• [Work to be completed] With the line containing "top:0; width:2px; height:905px;" as the start and the line containing "Абхазия от 25" as the end, transcribe that span of the entries below exactly, including both.

Stored items from a collection
_ _ _

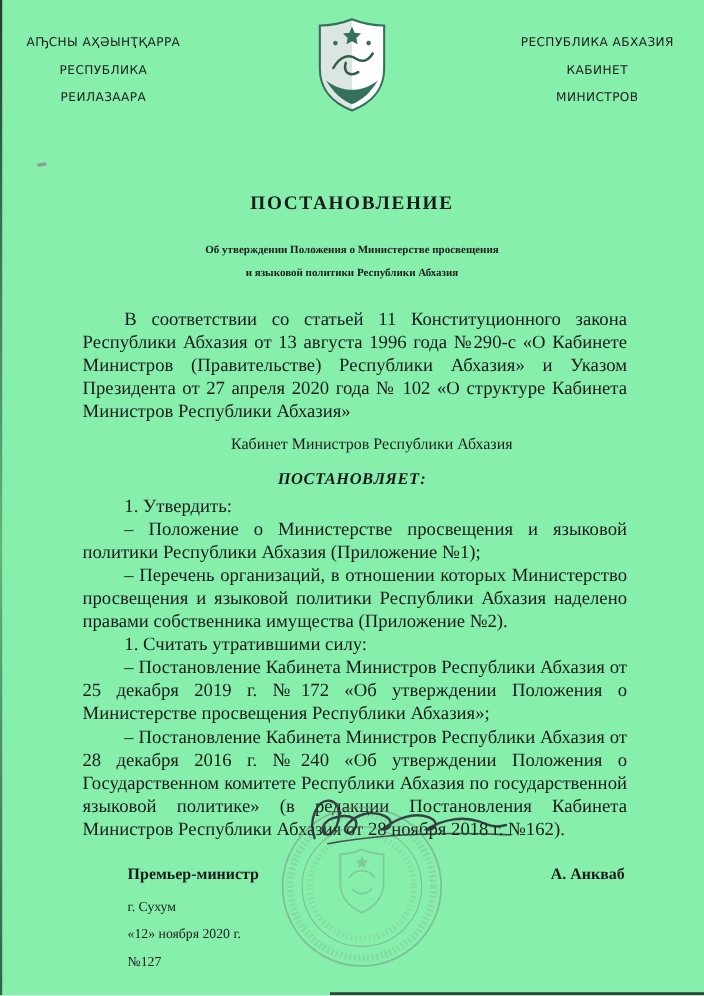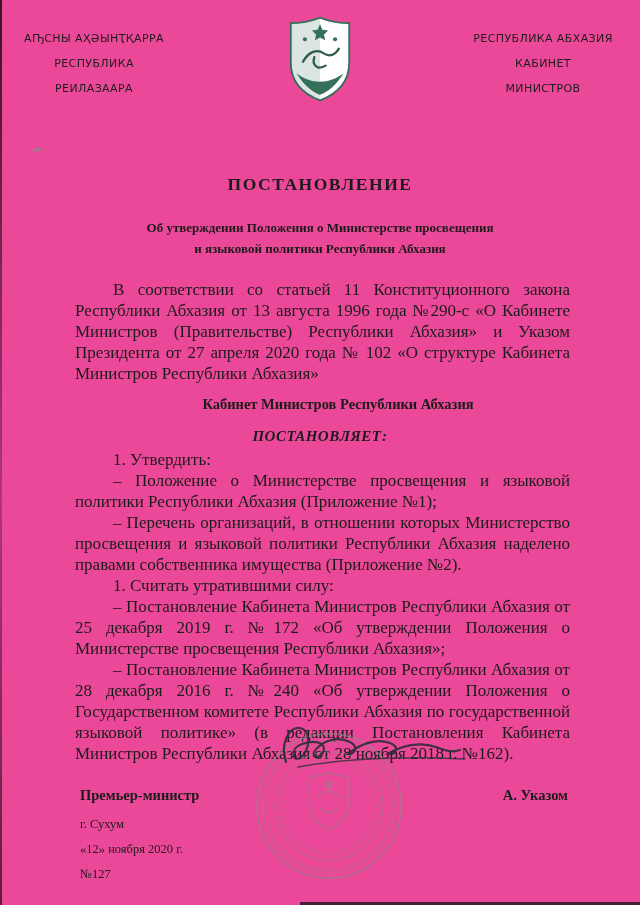--- a/index.html
+++ b/index.html
@@ -1,44 +1,44 @@
 <!DOCTYPE html>
 <html><head>
 <meta charset="utf-8">
 <style>
   * { margin:0; padding:0; box-sizing:border-box; }
   html,body { background:#ffffff; }
   .page {
     position:relative; width:640px; height:905px; margin:0 auto;
-    background:#ec4899; color:#1b1b1b; overflow:hidden;
+    background:#86efac; color:#1b1b1b; overflow:hidden;
     font-family:"Liberation Serif","DejaVu Serif",serif;
   }
   
   .header { position:relative; height:112px; }
   .header-col {
     position:absolute; top:26px; text-align:center;
     font-family:"DejaVu Sans","Liberation Sans",sans-serif;
     font-size:11px; line-height:25px; letter-spacing:.4px; color:#1c1c1c;
   }
   .header-left { left:10px; width:168px; }
   .header-right { right:8px; width:178px; }
   .emblem { position:absolute; left:50%; transform:translateX(-50%); top:14px; }
   
   .doc-title { text-align:center; margin-top:62px; font-size:17.5px; font-weight:bold; letter-spacing:1.5px; }
-  .doc-subject { text-align:center; margin-top:22px; font-size:13px; font-weight:bold; line-height:21px; }
+  .doc-subject { text-align:center; margin-top:22px; font-size:10px; font-weight:bold; line-height:21px; }
   .para {
     margin:0 70px 0 75px; font-size:17px; line-height:21px;
     text-align:justify; text-indent:38px;
   }
   .preamble { margin-top:20px; }
-  .authority { text-align:center; font-weight:bold; margin-top:10px; font-size:14.5px; line-height:21px;padding-left:36px; }
+  .authority { text-align:center; font-weight:normal; margin-top:10px; font-size:14.5px; line-height:21px;padding-left:36px; }
   .resolves  { text-align:center; font-weight:bold; margin-top:11px; font-size:15px; letter-spacing:.5px; line-height:21px;font-style:italic; }
   .items { margin-top:2px; }
   
-  .footer { position:relative; z-index:2; margin:20px 72px 0 80px; }
+  .footer { position:relative; z-index:2; margin:20px 72px 0 116px; }
   .footer-row { display:flex; justify-content:space-between; font-weight:bold; font-size:14.5px; line-height:22px; }
   .footer-meta { margin-top:6px; font-size:12.5px; line-height:25px; }
   
   .seal { position:absolute; left:250px; top:727px; width:158px; height:158px; z-index:1; }
   .signature { position:absolute; left:272px; top:718px; width:200px; height:58px; z-index:3; }
   .scan-line-left { position:absolute; left:0; top:0; width:2px; height:905px;
     background:linear-gradient(180deg, rgba(0,0,0,.75), rgba(0,0,0,.25) 55%, rgba(0,0,0,.6)); }
   .scan-line-bottom { position:absolute; left:300px; bottom:0; width:340px; height:3px; background:#111; opacity:.75; }
   .scan-speck { position:absolute; left:34px; top:148px; width:8px; height:3px; background:#8a8a8a; opacity:.8; transform:rotate(-8deg); }
 </style>
@@ -94,21 +94,21 @@
     <p class="para">–  Положение о Министерстве просвещения и языковой политики Республики Абхазия (Приложение №1);</p>
     <p class="para">–  Перечень организаций, в отношении которых Министерство просвещения и языковой политики Республики Абхазия наделено правами собственника имущества (Приложение №2).</p>
     <p class="para">1.  Считать утратившими силу:</p>
     <p class="para">–  Постановление Кабинета Министров Республики Абхазия от 25 декабря 2019 г. №172 «Об утверждении Положения о Министерстве просвещения Республики Абхазия»;</p>
     <p class="para">–  Постановление Кабинета Министров Республики Абхазия от 28 декабря 2016 г. №240 «Об утверждении Положения о Государственном комитете Республики Абхазия по государственной языковой политике» (в редакции Постановления Кабинета Министров Республики Абхазия от 28 ноября 2018 г. №162).</p>
   </div>
 
   <div class="footer">
     <div class="footer-row">
       <span>Премьер-министр</span>
-      <span>А. Указом</span>
+      <span>А. Анкваб</span>
     </div>
     <div class="footer-meta">
       <div>г. Сухум</div>
       <div>«12» ноября 2020 г.</div>
       <div>№127</div>
     </div>
   </div>
 
   <div class="seal">
     <svg width="158" height="158" viewBox="0 0 160 160" aria-hidden="true" opacity="0.55">

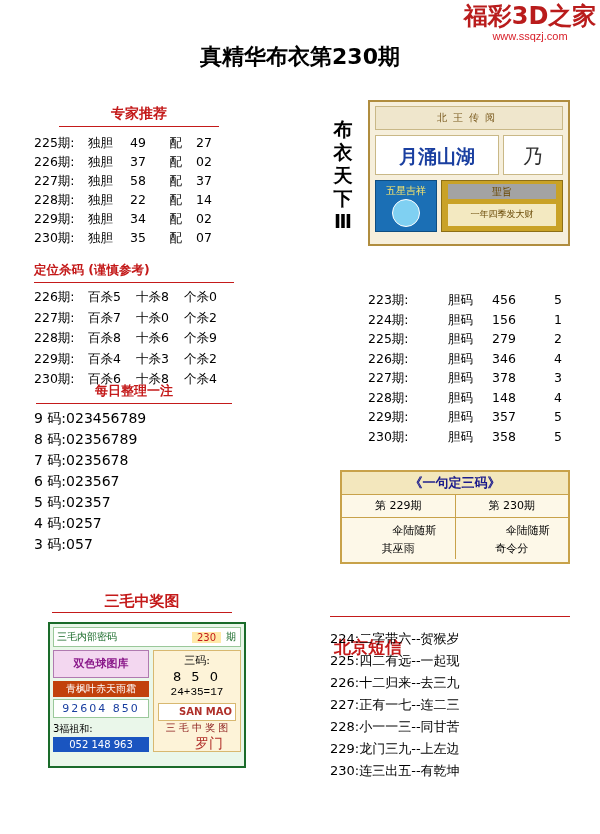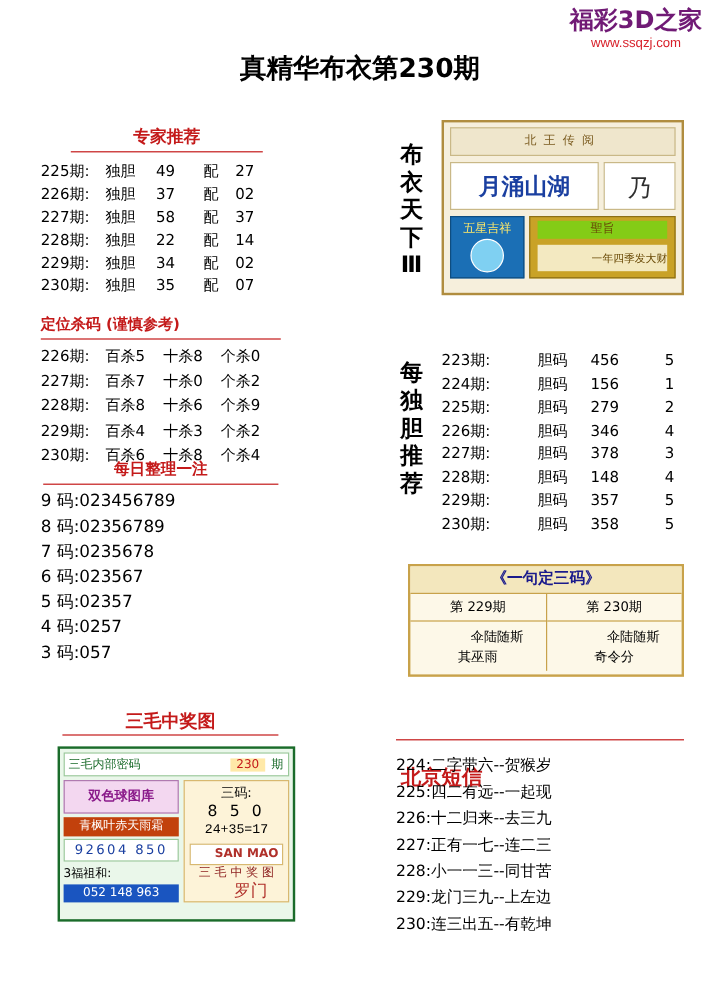--- a/index.html
+++ b/index.html
@@ -11,21 +11,21 @@
     overflow:hidden;
   }
   .page{position:relative;width:600px;height:834px;}
 
   
   .logo-box{
     position:absolute;top:0;right:0;width:140px;height:52px;
     background:#ffffff;text-align:center;
   }
   .logo-title{
-    font-size:20px;font-weight:bold;color:#701a75;
+    font-size:24px;font-weight:bold;color:#b91c1c;
     letter-spacing:0px;line-height:28px;margin-top:2px;
     font-family:"DejaVu Sans", sans-serif;
   }
   .logo-url{
     font-size:11px;color:#d8202a;line-height:13px;
     font-family:"Liberation Sans", sans-serif;
   }
 
   
   .main-title{
@@ -115,28 +115,28 @@
   }
   .p1-circle{
     width:26px;height:26px;border-radius:50%;background:#7fd0f2;
     margin:2px auto 0 auto;border:1px solid #fff;
   }
   .p1-bot-right{
     flex:1;margin-left:4px;background:#c9a227;border:1px solid #8d6f16;
     position:relative;
   }
   .p1-banner{
-    position:absolute;top:3px;left:6px;right:6px;height:15px;background:#84cc16;
+    position:absolute;top:3px;left:6px;right:6px;height:15px;background:#a3a3a3;
     color:#6a4a06;font-size:10px;text-align:center;line-height:15px;
-    font-family:Liberation Mono, monospace;
+    font-family:Liberation Serif, serif;
   }
   .p1-sub{
     position:absolute;top:23px;left:6px;right:6px;height:22px;background:#f3e9c1;
-    color:#6a4a06;font-size:9px;text-align:right;line-height:22px;
-    font-family:Liberation Serif, serif;
+    color:#6a4a06;font-size:9px;text-align:center;line-height:22px;
+    font-family:Liberation Mono, monospace;
   }
 
   
   #dan-label{
     position:absolute;left:330px;top:300px;width:26px;
     font-size:19px;font-weight:bold;color:#000;line-height:23px;
     text-align:center;font-family:"DejaVu Sans", sans-serif;
   }
   #danbox{
     position:absolute;left:368px;top:290px;width:200px;
@@ -399,21 +399,20 @@
         <span>五星吉祥</span>
         <div class="p1-circle"></div>
       </div>
       <div class="p1-bot-right">
         <div class="p1-banner">聖旨</div>
         <div class="p1-sub">一年四季发大财</div>
       </div>
     </div>
   </div>
 
-  <div id="dan-label">每独胆推荐</div>
   <div id="danbox">
     <div class="dan-row">
       <span class="d1">223期:</span>
       <span class="d2">胆码</span>
       <span class="d3">456</span>
       <span class="d4">5</span>
     </div>
     <div class="dan-row">
       <span class="d1">224期:</span>
       <span class="d2">胆码</span>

_ _ _

• [Solved exercise]
   .scan-line-left { position:absolute; left:0; top:0; width:2px; height:905px;
     background:linear-gradient(180deg, rgba(0,0,0,.75), rgba(0,0,0,.25) 55%, rgba(0,0,0,.6)); }
   .scan-line-bottom { position:absolute; left:300px; bottom:0; width:340px; height:3px; background:#111; opacity:.75; }
   .scan-speck { position:absolute; left:34px; top:148px; width:8px; height:3px; background:#8a8a8a; opacity:.8; transform:rotate(-8deg); }
 </style>
@@ -94,21 +94,21 @@
     <p class="para">–  Положение о Министерстве просвещения и языковой политики Республики Абхазия (Приложение №1);</p>
     <p class="para">–  Перечень организаций, в отношении которых Министерство просвещения и языковой политики Республики Абхазия наделено правами собственника имущества (Приложение №2).</p>
     <p class="para">1.  Считать утратившими силу:</p>
     <p class="para">–  Постановление Кабинета Министров Республики Абхазия от 25 декабря 2019 г. №172 «Об утверждении Положения о Министерстве просвещения Республики Абхазия»;</p>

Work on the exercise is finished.